Three weeks ago the ruling party in Burundi released a statement criticizing the Canadian general’s role in Rwanda and his inclusion on Sajjan’s trip. Still, I’ve yet to see any mention of Dallaire’s backing of Kagame or the fact his ally in Kigali has significant interest in the UN mission in Eastern Congo.
Another piece of history that should be part of any debate about a UN deployment to the continent is Canada’s link to the UN force in the Congo, which is an outgrowth of the mid-1990s foreign invasion. In 1996 Rwandan forces marched 1,500 km to topple the regime in Kinshasa and then re-invaded after the Congolese government it installed expelled Rwandan troops. This led to an eight-country war between 1998 and 2003, which left millions dead. Since then Rwanda and its proxies have repeatedly invaded the Eastern Congo.
Kigali justified its 1996 intervention into the Congo as an effort to protect the Banyamulenge (Congolese Tutsi) living in Eastern Congo from the Hutus who fled the country when the RPF took power. As many as two million, mostly Hutu, refugees fled the summer 1994 RPF takeover of Rwanda.
The US military increased its assistance to Rwanda in the months leading up to its fall 1996 invasion of Zaire. In The Great African War: Congo and Regional Geopolitics, 1996-2006 Filip Reyntjens explains: “The United States was aware of the intentions of Kagame to attack the refugee camps and probably assisted him in doing so. In addition, they deliberately lied about the number and fate of the refugees remaining in Zaire, in order to avoid the deployment of an international humanitarian force, which could have saved tens of thousands of human lives, but which was resented by Kigali and AFDL [L’Alliance des forces démocratiques pour la libération du Congo, a Rwandan backed rebel force led by Laurent-Désiré Kabila].”

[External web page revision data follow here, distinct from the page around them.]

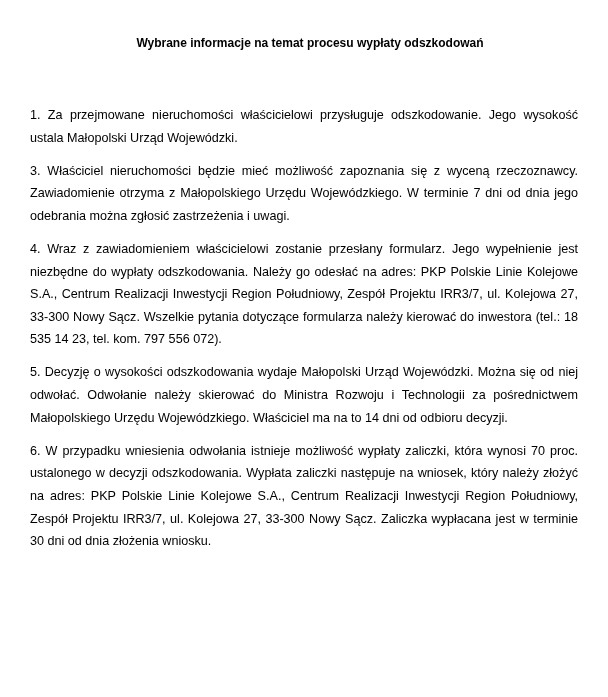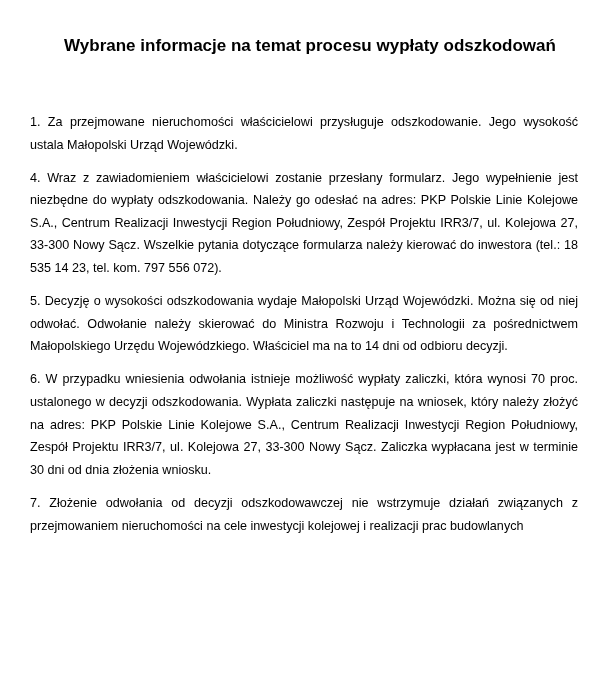--- a/index.html
+++ b/index.html
@@ -6,7 +6,7 @@
   body { width: 608px; height: 697px; overflow: hidden; position: relative;
          font-family: "Liberation Sans", sans-serif; color: #000; }
   .title { position: absolute; left: 12px; right: 0; top: 36px; text-align: center;
-           font-weight: bold; font-size: 17px; letter-spacing: 0; }
+           font-weight: bold; font-size: 12px; letter-spacing: 0; }
   .content { position: absolute; left: 30px; width: 548px; top: 111px; }
   .para { font-size: 12.6px; line-height: 22.6px; margin: 0 0 10.5px 0; }
   .just { text-align: justify; text-align-last: left; }

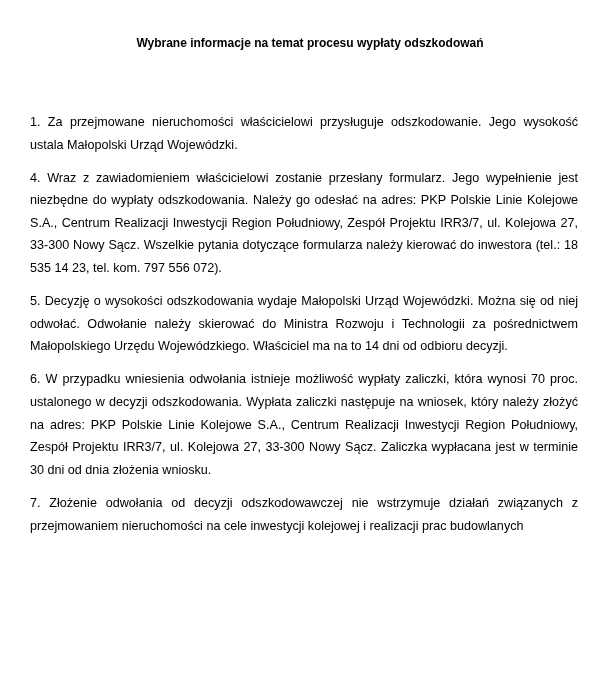--- a/index.html
+++ b/index.html
@@ -7,7 +7,7 @@
          font-family: "Liberation Sans", sans-serif; color: #000; }
   .title { position: absolute; left: 12px; right: 0; top: 36px; text-align: center;
            font-weight: bold; font-size: 12px; letter-spacing: 0; }
-  .content { position: absolute; left: 30px; width: 548px; top: 111px; }
+  .content { position: absolute; left: 30px; width: 548px; top: 104px; }
   .para { font-size: 12.6px; line-height: 22.6px; margin: 0 0 10.5px 0; }
   .just { text-align: justify; text-align-last: left; }
 </style>

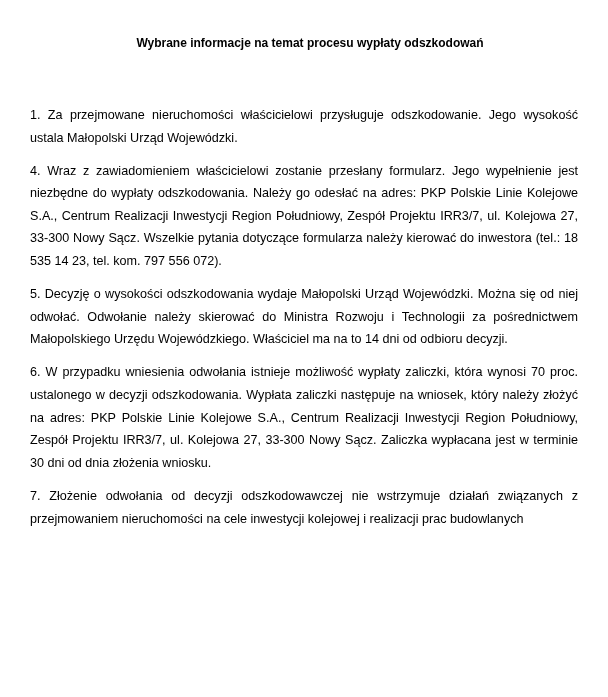--- a/index.html
+++ b/index.html
@@ -18,6 +18,7 @@
 
 <div class="content">
   <p class="para just">1. Za przejmowane nieruchomości właścicielowi przysługuje odszkodowanie. Jego wysokość ustala Małopolski Urząd Wojewódzki.</p>
+  <p class="para just">3. Właściciel nieruchomości będzie mieć możliwość zapoznania się z wyceną rzeczoznawcy. Zawiadomienie otrzyma z Małopolskiego Urzędu Wojewódzkiego. W terminie 7 dni od dnia jego odebrania można zgłosić zastrzeżenia i uwagi.</p>
   <p class="para just">4. Wraz z zawiadomieniem właścicielowi zostanie przesłany formularz. Jego wypełnienie jest niezbędne do wypłaty odszkodowania. Należy go odesłać na adres: PKP Polskie Linie Kolejowe S.A., Centrum Realizacji Inwestycji Region Południowy, Zespół Projektu IRR3/7, ul. Kolejowa 27, 33-300 Nowy Sącz. Wszelkie pytania dotyczące formularza należy kierować do inwestora (tel.: 18 535 14 23, tel. kom. 797 556 072).</p>
   <p class="para just">5. Decyzję o wysokości odszkodowania wydaje Małopolski Urząd Wojewódzki. Można się od niej odwołać. Odwołanie należy skierować do Ministra Rozwoju i Technologii za pośrednictwem Małopolskiego Urzędu Wojewódzkiego. Właściciel ma na to 14 dni od odbioru decyzji.</p>
   <p class="para just">6. W przypadku wniesienia odwołania istnieje możliwość wypłaty zaliczki, która wynosi 70 proc. ustalonego w decyzji odszkodowania. Wypłata zaliczki następuje na wniosek, który należy złożyć na adres: PKP Polskie Linie Kolejowe S.A., Centrum Realizacji Inwestycji Region Południowy, Zespół Projektu IRR3/7, ul. Kolejowa 27, 33-300 Nowy Sącz. Zaliczka wypłacana jest w terminie 30 dni od dnia złożenia wniosku.</p>

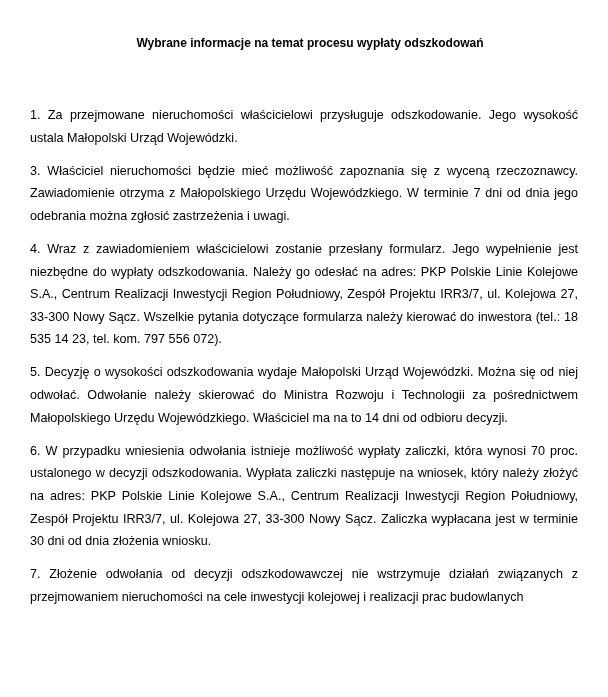--- a/index.html
+++ b/index.html
@@ -22,7 +22,6 @@
   <p class="para just">4. Wraz z zawiadomieniem właścicielowi zostanie przesłany formularz. Jego wypełnienie jest niezbędne do wypłaty odszkodowania. Należy go odesłać na adres: PKP Polskie Linie Kolejowe S.A., Centrum Realizacji Inwestycji Region Południowy, Zespół Projektu IRR3/7, ul. Kolejowa 27, 33-300 Nowy Sącz. Wszelkie pytania dotyczące formularza należy kierować do inwestora (tel.: 18 535 14 23, tel. kom. 797 556 072).</p>
   <p class="para just">5. Decyzję o wysokości odszkodowania wydaje Małopolski Urząd Wojewódzki. Można się od niej odwołać. Odwołanie należy skierować do Ministra Rozwoju i Technologii za pośrednictwem Małopolskiego Urzędu Wojewódzkiego. Właściciel ma na to 14 dni od odbioru decyzji.</p>
   <p class="para just">6. W przypadku wniesienia odwołania istnieje możliwość wypłaty zaliczki, która wynosi 70 proc. ustalonego w decyzji odszkodowania. Wypłata zaliczki następuje na wniosek, który należy złożyć na adres: PKP Polskie Linie Kolejowe S.A., Centrum Realizacji Inwestycji Region Południowy, Zespół Projektu IRR3/7, ul. Kolejowa 27, 33-300 Nowy Sącz. Zaliczka wypłacana jest w terminie 30 dni od dnia złożenia wniosku.</p>
-  <p class="para just">7. Złożenie odwołania od decyzji odszkodowawczej nie wstrzymuje działań związanych z przejmowaniem nieruchomości na cele inwestycji kolejowej i realizacji prac budowlanych</p>
 </div>
 
 </body></html>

Ottawa played an important part in this sordid affair. In late 1996, Canada led a short-lived UN force into eastern Zaire, meant to bring food and protection to Hutu refugees. The official story is that Prime Minister Jean Chrétien organized a humanitarian mission into eastern Zaire after his wife saw images of exiled Rwandan refugees on CNN. In fact, Washington proposed that Ottawa, with many French speakers at its disposal, lead the UN mission. The US didn’t want pro- Joseph Mobutu Sese Seko France to gain control of the UN force.